What Will the Port of Baltimore Close Down? The Impact of a Short-Term Closure on Maryland’s Industrial Infrastructure and the Automobile Industry
We don’t know how long parts of the Baltimore port will be closed down. A prolonged closure would have short-term effects on industries, as they adapt to the loss of the port. It could potentially have serious consequences for Baltimore and Maryland as a whole.
General Motors says it is working to reroute shipments to other ports. Mercedes says it’s evaluating “several options” to adapt its supply routes. Stellantis, calling the Port of Baltimore “an important waterway for the automotive industry,” similarly said it’s working on contingency plans to ensure an “uninterrupted flow of vehicles.”
Disruption at the port will have consequences, experts say, and that can often lead to ripple effects. But it isn’t easy to project an economic toll yet, partly because we still don’t know how long the port will be closed.
The Baltimore Bridge and the Economic Impacts of the Baltimore-Salt-Marine Bridge and Port Disasters: The ‘Board of Baltimore’
The Professor at the Carey business school is familiar with the bridge. He can see it from his office window in Baltimore.
He says it’s a very important bridge. It’s part of an busy highway, I-695, and has symbolic resonance too. But he predicts that the economic impacts of the disaster will be relatively short-term and geographically limited.
Some people got lucky. Volkswagen and BMW both use a terminal by the entrance to Baltimore’s harbor, in a part of the port that is not blocked off, and expect no impact beyond short-term traffic snarls for trucks today.
But for those that need it, rerouting can be a challenge. Size constraints make it hard for some ports to accept every ship. Cars are often transported on a special “roll-on, roll-off” or “ro-ro” vessels, which take skill to unload (the port of Baltimore prides itself on its regular “ro-ro rodeo” trainings to teach those skills).
With the Baltimore port being closed, companies will have to find a different place to ship their products, which will create delays for auto imports and exports.
Still, the timing isn’t good. There has been an attack on the Red Sea and a shortage of water in the Panama Canal. A disaster that shuts down an American port — so abruptly that six cargo ships are now trapped there — only adds to the disruptions.
According to Chris Rogers, who is the head of supply chain research at S&P Global Market Intelligence, Baltimore handles around 3% of imports along the east and Gulf coast.

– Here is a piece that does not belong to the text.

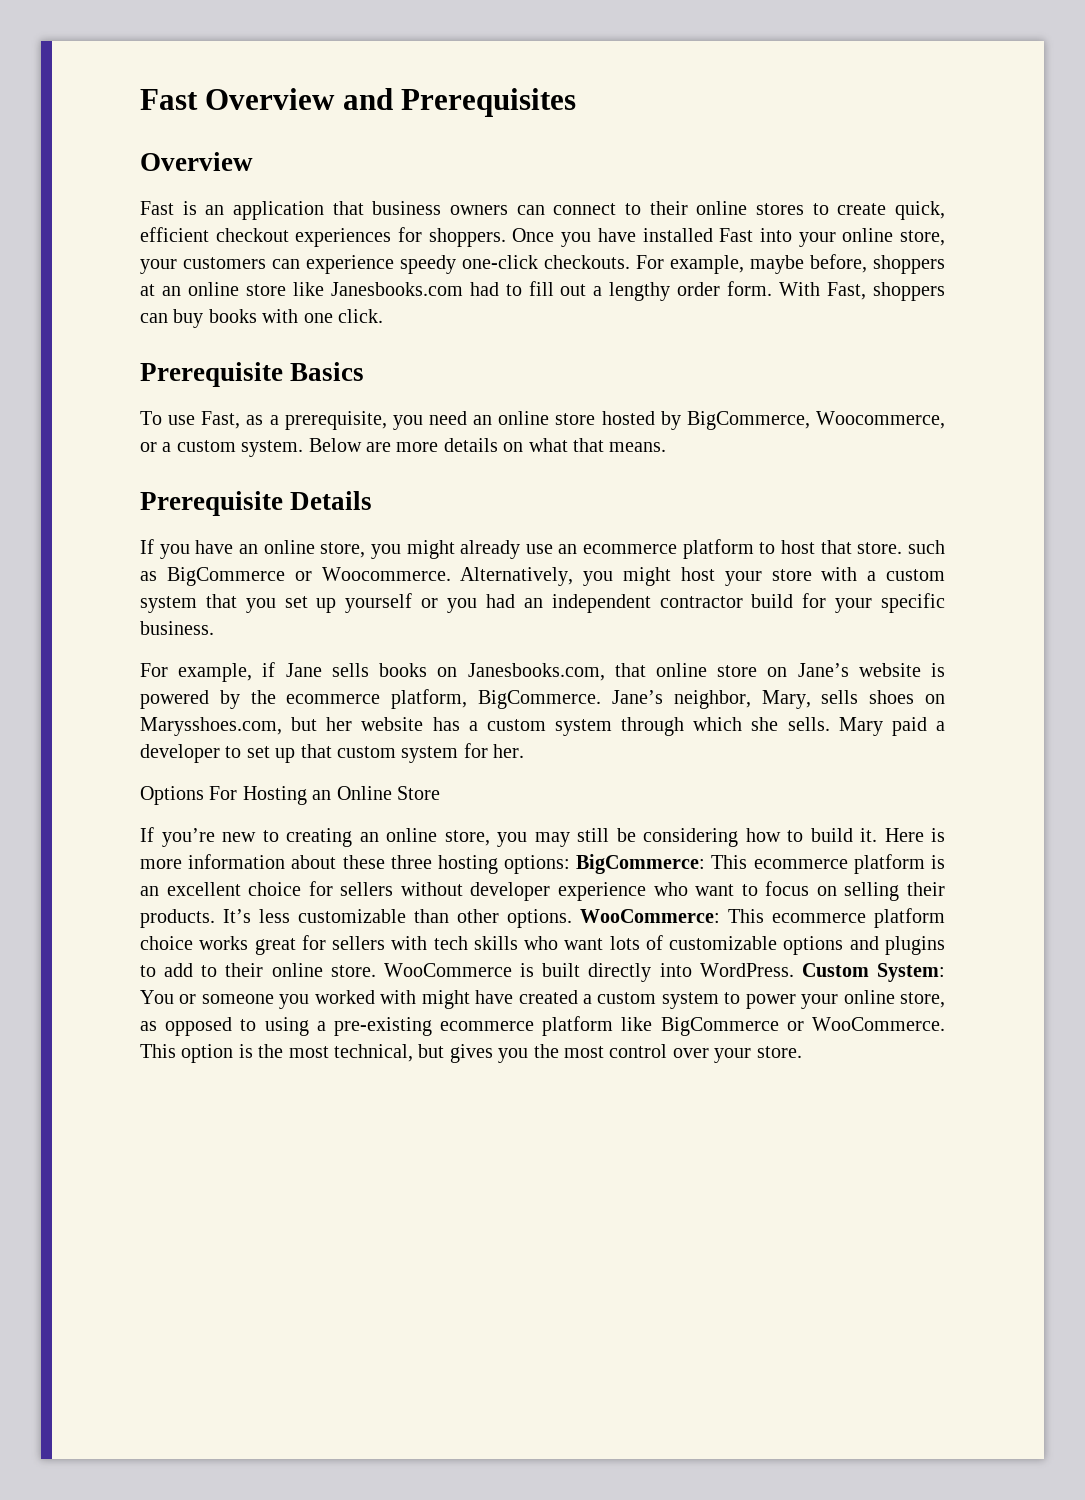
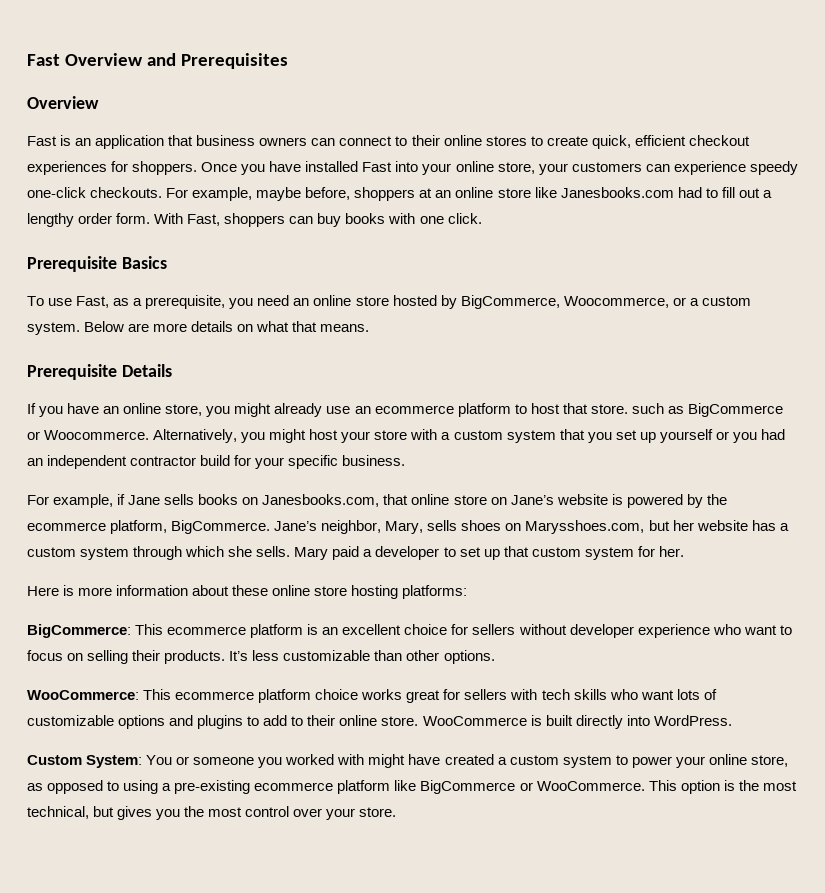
[140,786,440,805] [140,827,877,847] Options For Hosting an Online Store // If you’re new to creating an online store, you may still be considering how to build it. -> (684, 551) none
[390,855,571,874] three hosting options: -> [272,585,468,599] online store hosting platforms: //
(572, 918) none -> (495, 657) //
(794, 970) none -> (732, 720) //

“Both bridge reconstruction and cargo delays are likely to be extensive,” he wrote in a research note. “However, some freight across containerized and bulk modes could reroute to nearby ports in Wilmington, Delaware and Philadelphia, Pennsylvania.”
He said that he would do everything he can to help the workers who depend on the port.
The port has also received big investments to allow it to handle larger ships and more containers, as well as cut the carbon emissions from its equipment.
The arrival of large container ships to the port “continues to demonstrate Baltimore’s capabilities of handling supersized vessels,” Governor Moore said in the statement. The largest container ship ever to enter the port, as of February, arrived last year with the capacity to carry more than 15,000 20-foot containers.
Other materials transported in large volumes through the city’s port include coal, coffee and sugar. It was the ninth-busiest port in the nation last year for receiving foreign cargo, in terms of volume and value.